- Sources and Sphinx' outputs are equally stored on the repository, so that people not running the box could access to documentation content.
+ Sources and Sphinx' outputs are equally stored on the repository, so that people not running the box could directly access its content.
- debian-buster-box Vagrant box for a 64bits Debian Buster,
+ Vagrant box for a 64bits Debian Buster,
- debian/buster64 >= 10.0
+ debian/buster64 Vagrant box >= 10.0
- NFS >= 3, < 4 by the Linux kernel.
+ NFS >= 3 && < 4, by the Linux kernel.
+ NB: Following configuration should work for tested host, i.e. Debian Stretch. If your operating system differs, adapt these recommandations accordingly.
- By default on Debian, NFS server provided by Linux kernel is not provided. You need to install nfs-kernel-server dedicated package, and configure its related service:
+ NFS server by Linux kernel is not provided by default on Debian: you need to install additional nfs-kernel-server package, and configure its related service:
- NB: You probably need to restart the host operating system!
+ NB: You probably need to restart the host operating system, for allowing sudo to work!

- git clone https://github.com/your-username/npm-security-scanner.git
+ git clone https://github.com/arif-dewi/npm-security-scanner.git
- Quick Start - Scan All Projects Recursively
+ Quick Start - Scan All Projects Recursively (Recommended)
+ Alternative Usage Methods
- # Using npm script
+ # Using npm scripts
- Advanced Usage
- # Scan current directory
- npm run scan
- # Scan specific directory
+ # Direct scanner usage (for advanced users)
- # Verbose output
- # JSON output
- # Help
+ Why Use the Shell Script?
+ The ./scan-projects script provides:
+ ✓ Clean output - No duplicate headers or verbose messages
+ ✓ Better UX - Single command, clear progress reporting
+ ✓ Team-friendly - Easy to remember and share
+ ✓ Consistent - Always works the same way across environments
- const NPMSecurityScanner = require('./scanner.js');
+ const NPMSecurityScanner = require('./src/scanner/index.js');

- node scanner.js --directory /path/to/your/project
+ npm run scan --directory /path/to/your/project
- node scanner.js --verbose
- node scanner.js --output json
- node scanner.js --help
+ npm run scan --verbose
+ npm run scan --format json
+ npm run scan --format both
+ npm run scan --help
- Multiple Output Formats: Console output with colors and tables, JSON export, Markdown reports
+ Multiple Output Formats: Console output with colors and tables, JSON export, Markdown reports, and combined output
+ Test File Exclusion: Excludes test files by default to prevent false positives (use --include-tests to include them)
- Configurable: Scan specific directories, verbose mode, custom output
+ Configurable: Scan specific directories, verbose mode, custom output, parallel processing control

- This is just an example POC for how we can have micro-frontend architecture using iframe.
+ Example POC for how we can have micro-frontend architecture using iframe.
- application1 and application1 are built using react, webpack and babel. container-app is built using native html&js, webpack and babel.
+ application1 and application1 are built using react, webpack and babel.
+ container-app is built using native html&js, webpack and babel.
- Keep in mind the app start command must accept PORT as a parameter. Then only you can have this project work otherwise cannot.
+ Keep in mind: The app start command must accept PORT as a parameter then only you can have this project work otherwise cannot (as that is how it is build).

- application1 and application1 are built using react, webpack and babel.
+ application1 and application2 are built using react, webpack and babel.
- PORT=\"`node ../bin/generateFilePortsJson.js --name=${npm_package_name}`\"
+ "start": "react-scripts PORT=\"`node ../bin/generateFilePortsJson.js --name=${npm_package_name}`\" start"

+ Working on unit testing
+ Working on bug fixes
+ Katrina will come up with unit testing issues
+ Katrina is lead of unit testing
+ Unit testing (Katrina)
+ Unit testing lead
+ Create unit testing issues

Work instructions
Repeat each line of the data exactly as it appears above.

Finished exercise
- Sources and Sphinx' outputs are equally stored on the repository, so that people not running the box could access to documentation content.
+ Sources and Sphinx' outputs are equally stored on the repository, so that people not running the box could directly access its content.
- debian-buster-box Vagrant box for a 64bits Debian Buster,
+ Vagrant box for a 64bits Debian Buster,
- debian/buster64 >= 10.0
+ debian/buster64 Vagrant box >= 10.0
- NFS >= 3, < 4 by the Linux kernel.
+ NFS >= 3 && < 4, by the Linux kernel.
+ NB: Following configuration should work for tested host, i.e. Debian Stretch. If your operating system differs, adapt these recommandations accordingly.
- By default on Debian, NFS server provided by Linux kernel is not provided. You need to install nfs-kernel-server dedicated package, and configure its related service:
+ NFS server by Linux kernel is not provided by default on Debian: you need to install additional nfs-kernel-server package, and configure its related service:
- NB: You probably need to restart the host operating system!
+ NB: You probably need to restart the host operating system, for allowing sudo to work!

- git clone https://github.com/your-username/npm-security-scanner.git
+ git clone https://github.com/arif-dewi/npm-security-scanner.git
- Quick Start - Scan All Projects Recursively
+ Quick Start - Scan All Projects Recursively (Recommended)
+ Alternative Usage Methods
- # Using npm script
+ # Using npm scripts
- Advanced Usage
- # Scan current directory
- npm run scan
- # Scan specific directory
+ # Direct scanner usage (for advanced users)
- # Verbose output
- # JSON output
- # Help
+ Why Use the Shell Script?
+ The ./scan-projects script provides:
+ ✓ Clean output - No duplicate headers or verbose messages
+ ✓ Better UX - Single command, clear progress reporting
+ ✓ Team-friendly - Easy to remember and share
+ ✓ Consistent - Always works the same way across environments
- const NPMSecurityScanner = require('./scanner.js');
+ const NPMSecurityScanner = require('./src/scanner/index.js');

- node scanner.js --directory /path/to/your/project
+ npm run scan --directory /path/to/your/project
- node scanner.js --verbose
- node scanner.js --output json
- node scanner.js --help
+ npm run scan --verbose
+ npm run scan --format json
+ npm run scan --format both
+ npm run scan --help
- Multiple Output Formats: Console output with colors and tables, JSON export, Markdown reports
+ Multiple Output Formats: Console output with colors and tables, JSON export, Markdown reports, and combined output
+ Test File Exclusion: Excludes test files by default to prevent false positives (use --include-tests to include them)
- Configurable: Scan specific directories, verbose mode, custom output
+ Configurable: Scan specific directories, verbose mode, custom output, parallel processing control

- This is just an example POC for how we can have micro-frontend architecture using iframe.
+ Example POC for how we can have micro-frontend architecture using iframe.
- application1 and application1 are built using react, webpack and babel. container-app is built using native html&js, webpack and babel.
+ application1 and application1 are built using react, webpack and babel.
+ container-app is built using native html&js, webpack and babel.
- Keep in mind the app start command must accept PORT as a parameter. Then only you can have this project work otherwise cannot.
+ Keep in mind: The app start command must accept PORT as a parameter then only you can have this project work otherwise cannot (as that is how it is build).

- application1 and application1 are built using react, webpack and babel.
+ application1 and application2 are built using react, webpack and babel.
- PORT=\"`node ../bin/generateFilePortsJson.js --name=${npm_package_name}`\"
+ "start": "react-scripts PORT=\"`node ../bin/generateFilePortsJson.js --name=${npm_package_name}`\" start"

+ Working on unit testing
+ Working on bug fixes
+ Katrina will come up with unit testing issues
+ Katrina is lead of unit testing
+ Unit testing (Katrina)
+ Unit testing lead
+ Create unit testing issues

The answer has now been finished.